*** Extracted material Section Begins ***
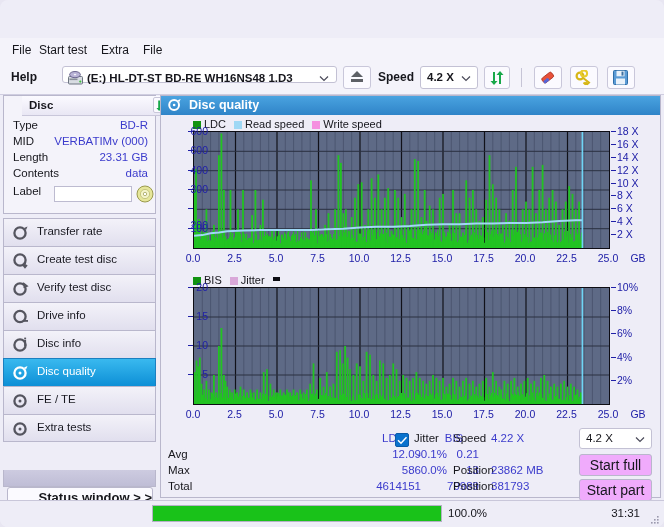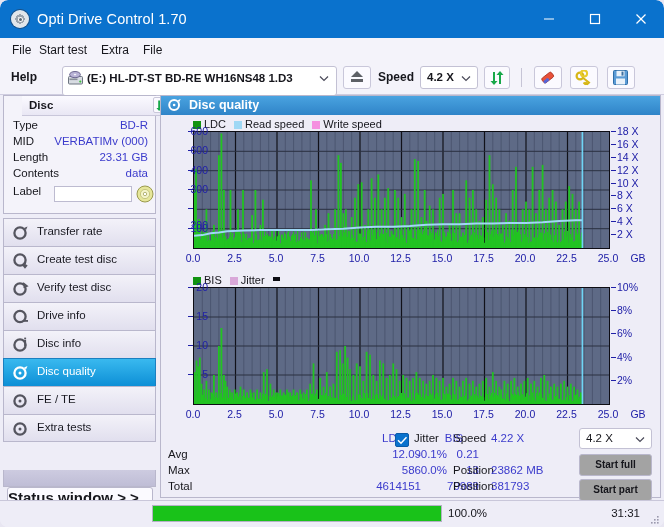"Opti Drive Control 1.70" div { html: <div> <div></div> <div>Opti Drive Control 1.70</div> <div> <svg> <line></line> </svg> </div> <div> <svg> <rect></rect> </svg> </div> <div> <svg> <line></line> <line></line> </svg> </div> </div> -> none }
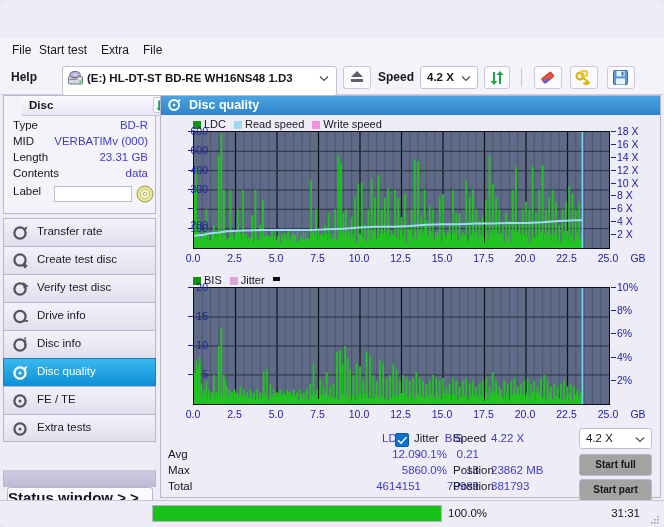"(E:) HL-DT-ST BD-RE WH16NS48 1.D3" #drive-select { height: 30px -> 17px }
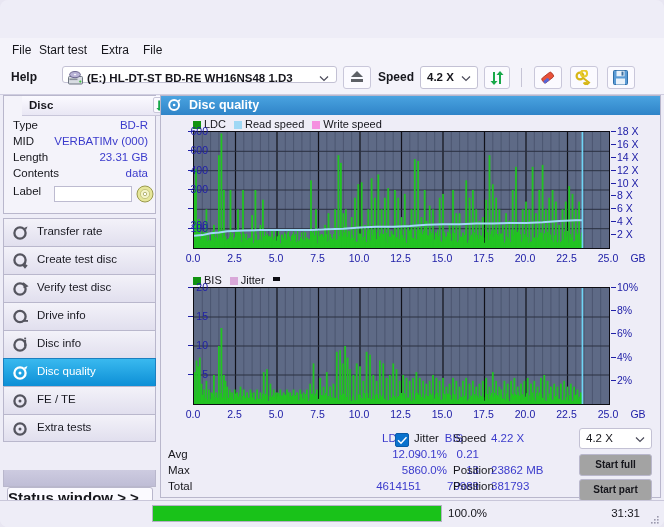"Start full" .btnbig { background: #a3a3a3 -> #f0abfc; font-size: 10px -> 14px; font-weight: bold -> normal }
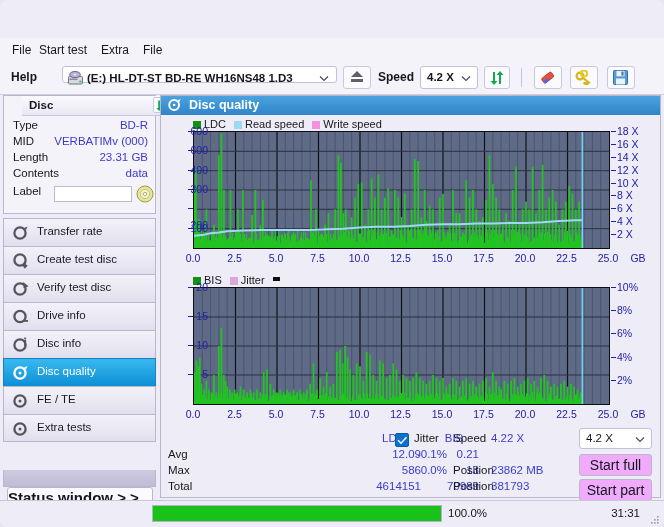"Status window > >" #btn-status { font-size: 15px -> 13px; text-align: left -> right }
*** Extracted material Section Ends ***
*** Extracted material Section Begins ***
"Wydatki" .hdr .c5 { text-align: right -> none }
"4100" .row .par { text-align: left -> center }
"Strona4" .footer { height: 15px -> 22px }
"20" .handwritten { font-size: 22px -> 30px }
*** Extracted material Section Ends ***
Directions for this task: Within the material above, copy exactly the lines from the line that holds "text-align: right ->" up to and including the line that holds "font-size: 22px ->".

Final answer:
"Wydatki" .hdr .c5 { text-align: right -> none }
"4100" .row .par { text-align: left -> center }
"Strona4" .footer { height: 15px -> 22px }
"20" .handwritten { font-size: 22px -> 30px }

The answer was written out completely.